Segment Start: SOURCE DATA

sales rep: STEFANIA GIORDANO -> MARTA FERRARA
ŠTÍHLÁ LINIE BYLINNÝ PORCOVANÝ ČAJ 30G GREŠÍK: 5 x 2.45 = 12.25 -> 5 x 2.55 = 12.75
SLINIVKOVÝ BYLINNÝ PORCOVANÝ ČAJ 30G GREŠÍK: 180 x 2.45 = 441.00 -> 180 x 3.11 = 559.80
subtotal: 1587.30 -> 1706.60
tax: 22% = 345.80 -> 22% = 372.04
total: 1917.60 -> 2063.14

Segment End: SOURCE DATA
Segment Start: SOURCE DATA

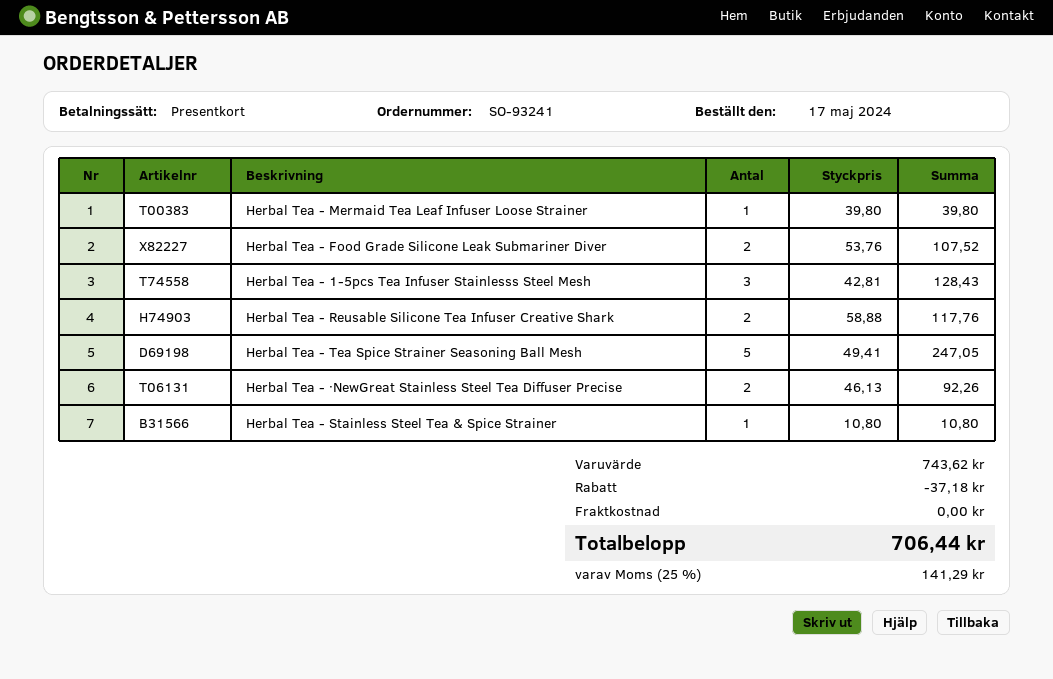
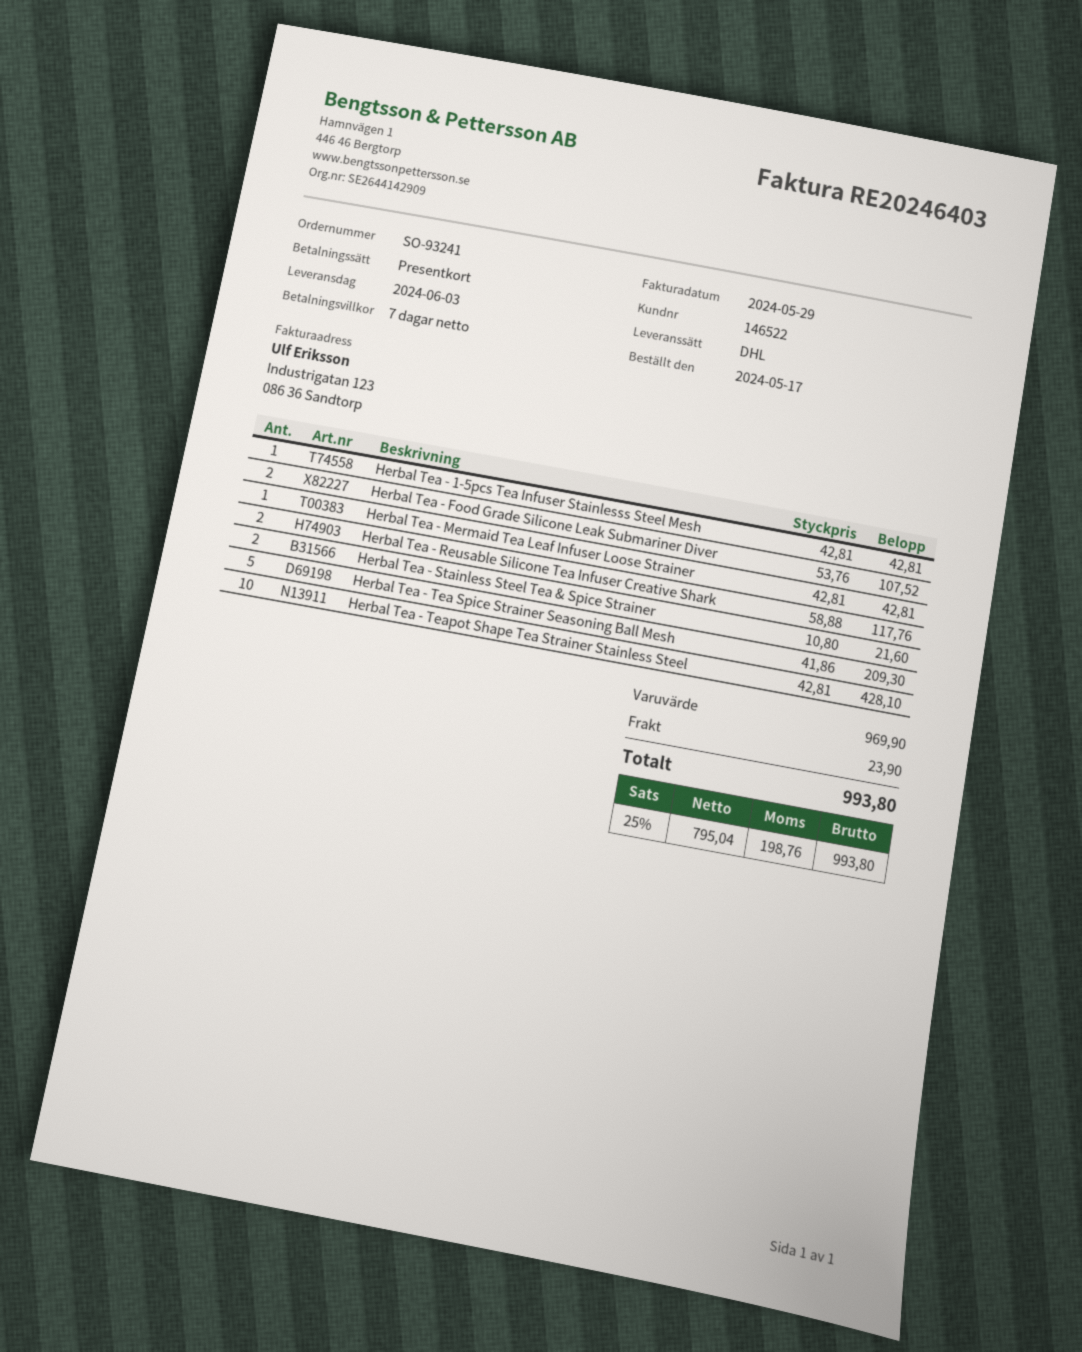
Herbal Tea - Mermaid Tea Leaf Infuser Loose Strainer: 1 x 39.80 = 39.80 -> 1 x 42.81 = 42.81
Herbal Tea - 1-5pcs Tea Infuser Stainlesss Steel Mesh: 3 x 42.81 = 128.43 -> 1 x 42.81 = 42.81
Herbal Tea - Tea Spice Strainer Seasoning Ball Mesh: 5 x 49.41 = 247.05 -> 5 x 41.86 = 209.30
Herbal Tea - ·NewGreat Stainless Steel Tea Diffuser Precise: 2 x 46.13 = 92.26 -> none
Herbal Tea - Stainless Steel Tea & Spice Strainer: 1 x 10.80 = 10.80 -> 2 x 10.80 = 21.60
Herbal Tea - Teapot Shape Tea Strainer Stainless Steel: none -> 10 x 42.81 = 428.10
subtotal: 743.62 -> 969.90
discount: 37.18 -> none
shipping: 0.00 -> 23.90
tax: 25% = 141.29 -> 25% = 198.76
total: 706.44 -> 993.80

Segment End: SOURCE DATA
Segment Start: SOURCE DATA

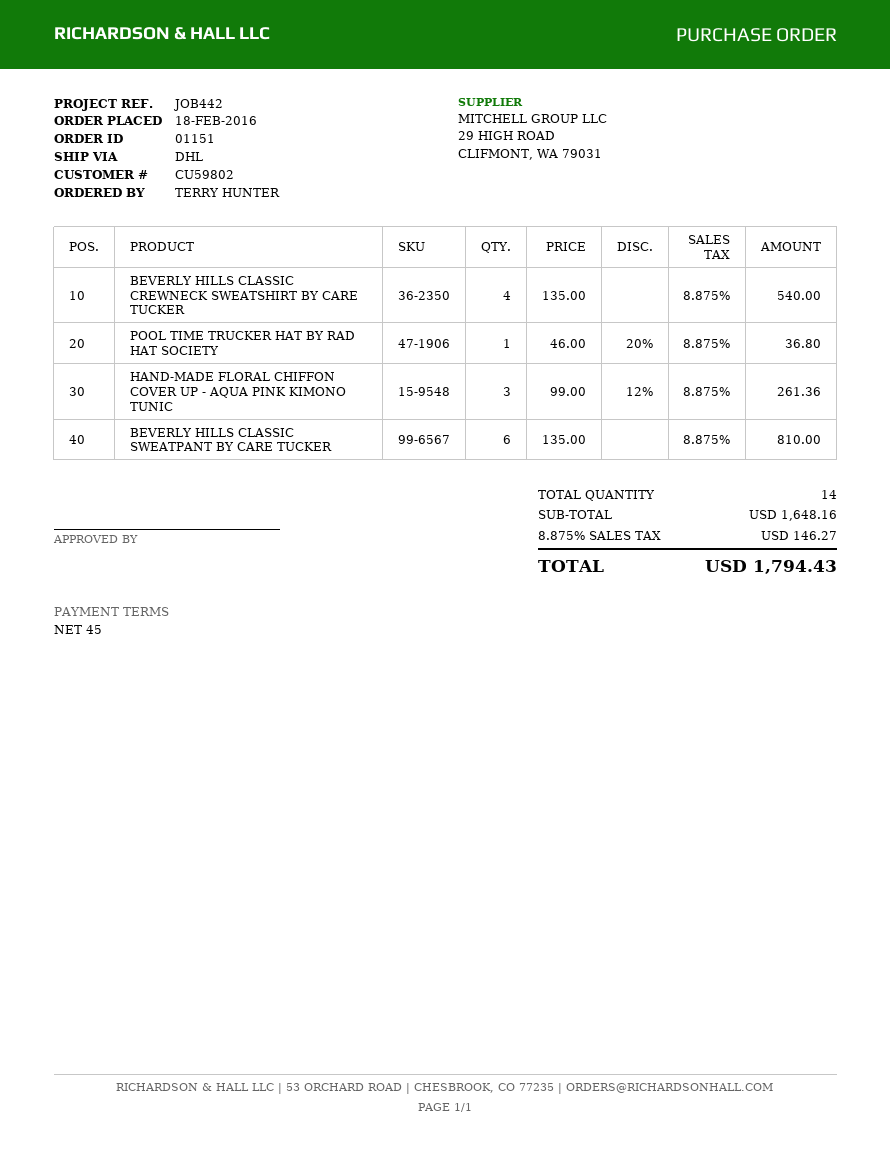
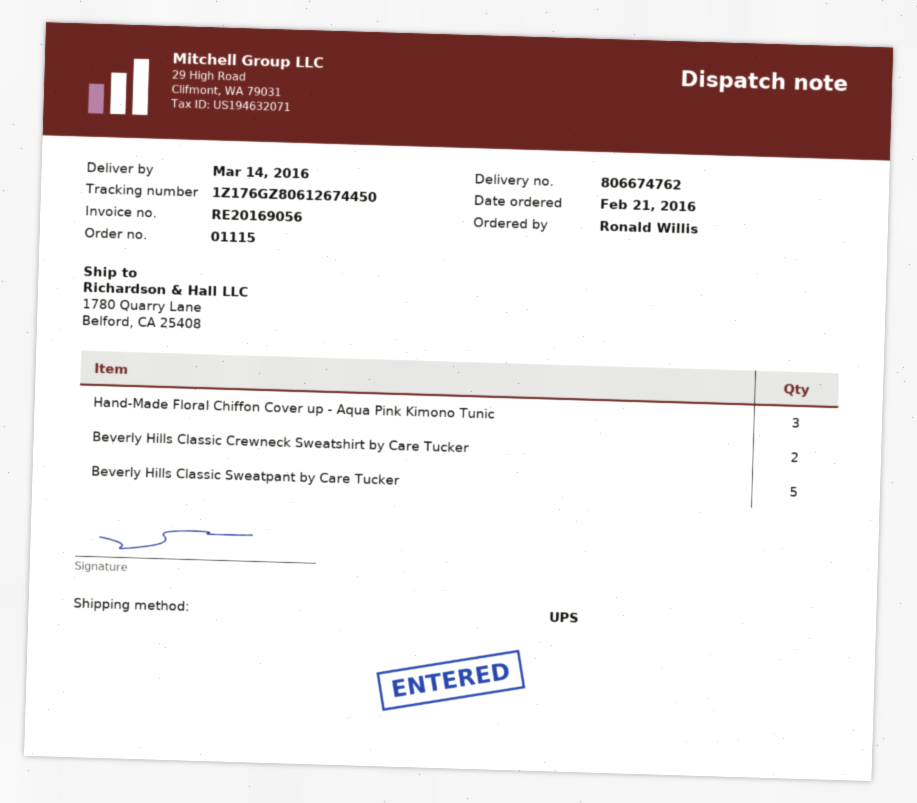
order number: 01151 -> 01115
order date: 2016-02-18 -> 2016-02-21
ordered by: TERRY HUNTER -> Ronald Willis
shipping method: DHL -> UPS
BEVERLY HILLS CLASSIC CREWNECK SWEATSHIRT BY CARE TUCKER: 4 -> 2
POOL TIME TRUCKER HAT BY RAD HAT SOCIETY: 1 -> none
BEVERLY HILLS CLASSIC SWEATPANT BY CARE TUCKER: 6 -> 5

Segment End: SOURCE DATA

◆ **WHAT THE TASK ASKS**
Using the records above, work out how many lines hold the string "CLASSIC"; answer with that number alone.

◆ **FINAL ANSWER**
2